Ahead, the rim of the world seemed to rush toward them. They dropped over the edge of the plains into Ophir Chasma and sped down the slopes. Frost appeared on the rocky soil, and soon there was snow, and they found themselves descending the icy slopes in the shadow of towering glaciers. Sanchez concentrated on keeping the vehicle upright as its great tires bounced through gullies and snowdrifts and open streams, and finally there were huge open vistas of tundra, dotted with wildflowers. The land sloped away to the forest far below, and they could see the expanse of a mountain lake. In the end, the vehicle slipped into the trees and came to a stop at the edge of the lake.

The atmosphere was festive as the vehicle’s occupants washed the red mud from the Rover and filled the cargo-netting with tree-branches and great armloads of moss. They had dinner beside the lake, afraid to build a fire but happy to be outside in the cool, refreshing air.

"What now?" Jason asked.

"From here, straight down into Candor Chasma, and then across the Melas Plain to the River Coprates. Hassan will have to sail up the river, and if we can find a narrow spot, we can hail him from the shore."
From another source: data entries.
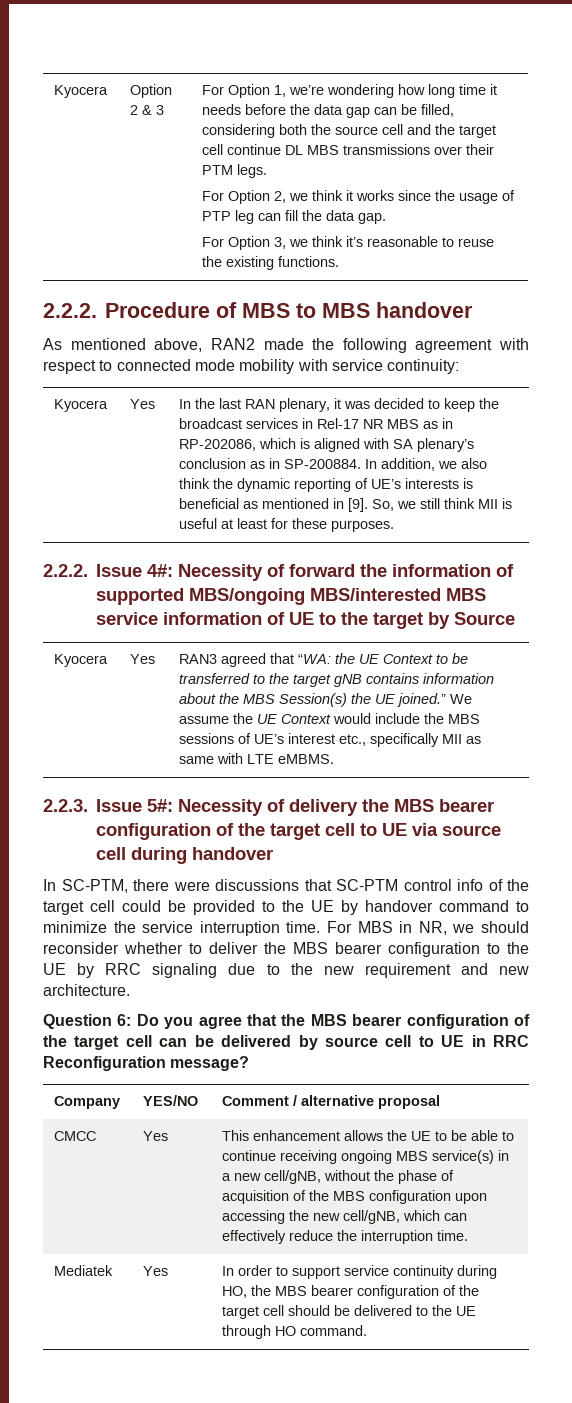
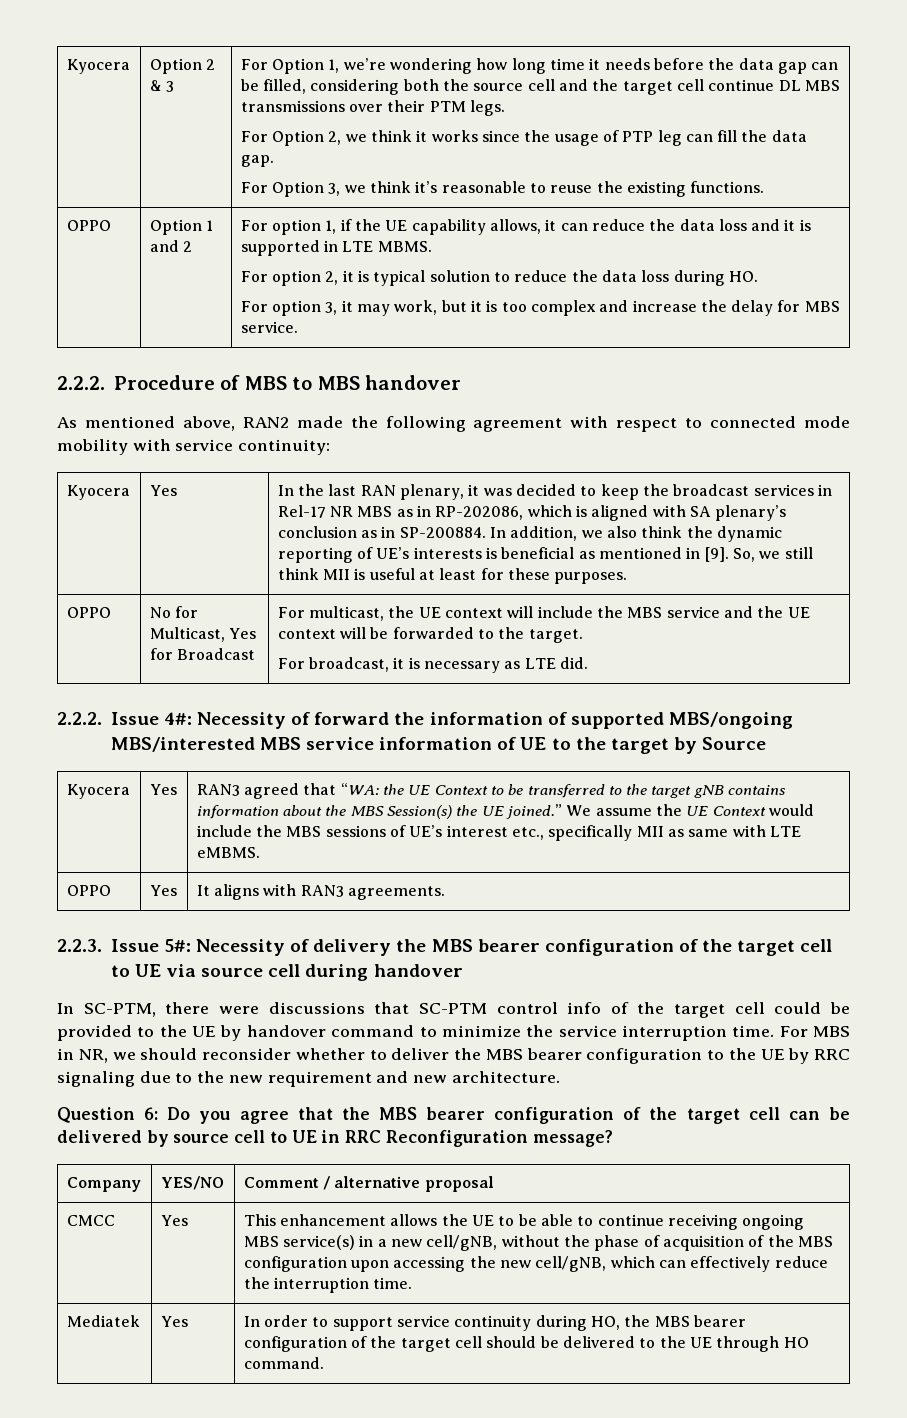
+ OPPO | Option 1 and 2 | For option 1, if the UE capability allows, it can reduce the data loss and it is supported in LTE MBMS.
+ For option 2, it is typical solution to reduce the data loss during HO.
+ For option 3, it may work, but it is too complex and increase the delay for MBS service.
+ OPPO | No for Multicast, Yes for Broadcast | For multicast, the UE context will include the MBS service and the UE context will be forwarded to the target.
+ For broadcast, it is necessary as LTE did.
+ OPPO | Yes | It aligns with RAN3 agreements.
"If he hasn’t passed by already."

"I don’t think so. He has to depend on the wind, which has always been variable in the Mariner Valley, and we’ve been moving pretty steadily."

"What about the passengers? Tiler can drive the Rover now. Can we turn it over to them when we find the Argo?"
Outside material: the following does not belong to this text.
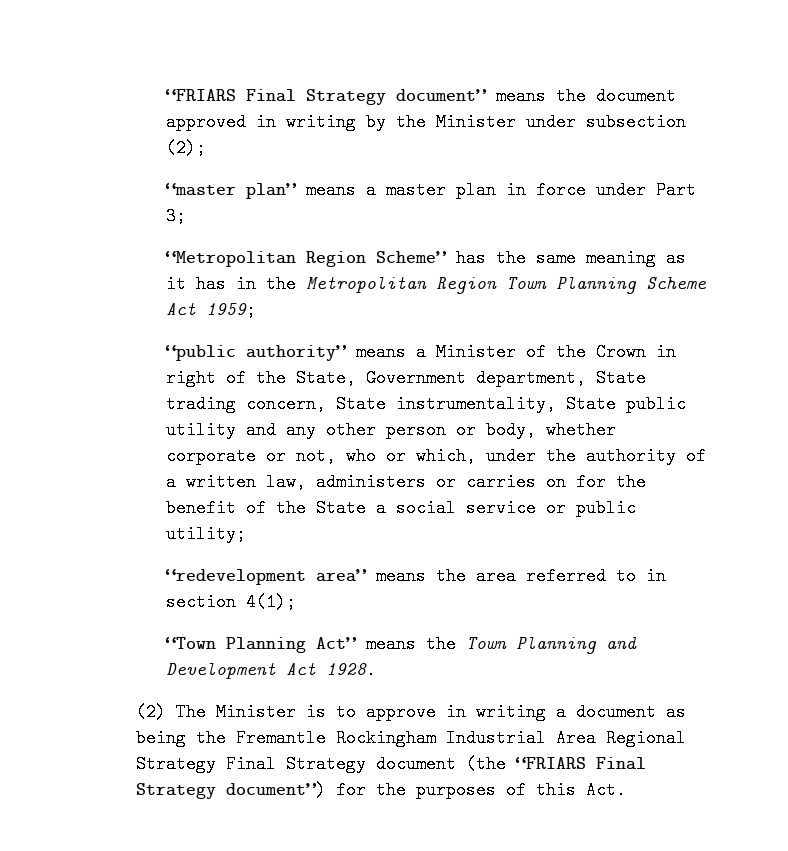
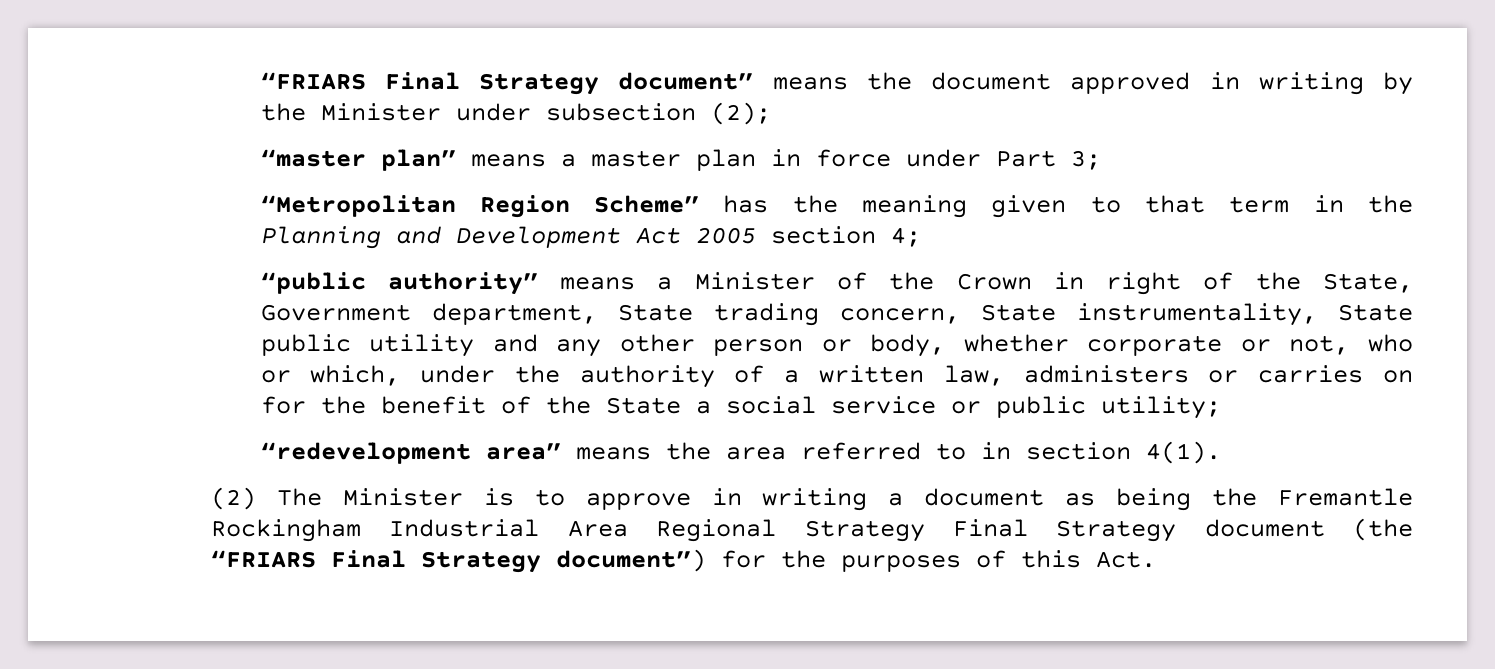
- “Metropolitan Region Scheme” has the same meaning as it has in the Metropolitan Region Town Planning Scheme Act 1959;
+ “Metropolitan Region Scheme” has the meaning given to that term in the Planning and Development Act 2005 section 4;
- “redevelopment area” means the area referred to in section 4(1);
- “Town Planning Act” means the Town Planning and Development Act 1928.
+ “redevelopment area” means the area referred to in section 4(1).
"That’s one option. They could drive down the Coprates and over the Aurorae Planum to Gangis Chasma, then overland across the Xanthe Terra and down the Shalbatana River Valley to the coast. It’s a long trip, and they’d be in danger from pirates again, once they got there. But there’s really not much choice. By that time, either we would have the Aries and be able to pick them up, or we wouldn’t, in which case pretty much everybody’s screwed, anyway.

"Or we could give them the Argo and they could try to sail home. We’ll need to travel overland once we get to the Labyrinth of Night, anyway, and there’s certainly no guarantee we’ll be able to find another Sand Rover in working condition. This baby may be a godsend." And she patted the side of the vehicle with affection.

The Rover made its way slowly down the slopes of Candor Chasma, following animal trails through the forest, carefully crossing meadows and open plains, splashing across or down shallow creeks. Sometimes they had to make long detours around canyons or build rafts to pole the vehicle across broad rivers, but always they made their way south toward the greatest river valley on Mars.

Supplies ran out and Jason taught the passengers how to make weapons and traps from materials found in the woods, and how to kill or trap their own food. They saved the lasers, not only to conserve power, but to cook without open fire--a plume of smoke in the forest could easily be spotted from the air. Also, they might need the lasers for battle at any time; by now everyone was trained in their use, and Sanchez praised her little army openly. The general consensus of opinion was that she had mellowed a great deal, though no one said so, and the majority thought it was because she was getting laid on a regular basis, though no one said that either.

Finally, they emerged into Melas Chasma, a 200-kilometer-wide stretch of prairie flatland in the Mariner Valley. The passengers admired the landscape as they rolled through the long grass; most of them were from farming communities and they knew good land when they saw it. If not for the Shadow of the Sorcerer, some said, Black Canyon could be a land of good black earth instead of black death and horror.

Sanchez stopped the vehicle in a patch of trees on a bluff and climbed out.

"Wait here," she told the others. "Jason, bring the binoculars."

"What is it?"

"Aircraft, I think."

They crept to the edge of the bluff and peered over the rise. Sanchez snatched the binoculars and scanned the valley below. Jason could see a broad river snaking through the valley. There were things buzzing in the air, like insects, and a black mass of movement, like an ant-colony.

"What the hell is that?"

"It’s the Army of Darkness, that’s what it is."

"What do you mean?"

"Morgh. A Morgh encampment."

"How many?"

Sanchez swept the binoculars across the valley. "I’d say...oh...about three thousand. Give or take."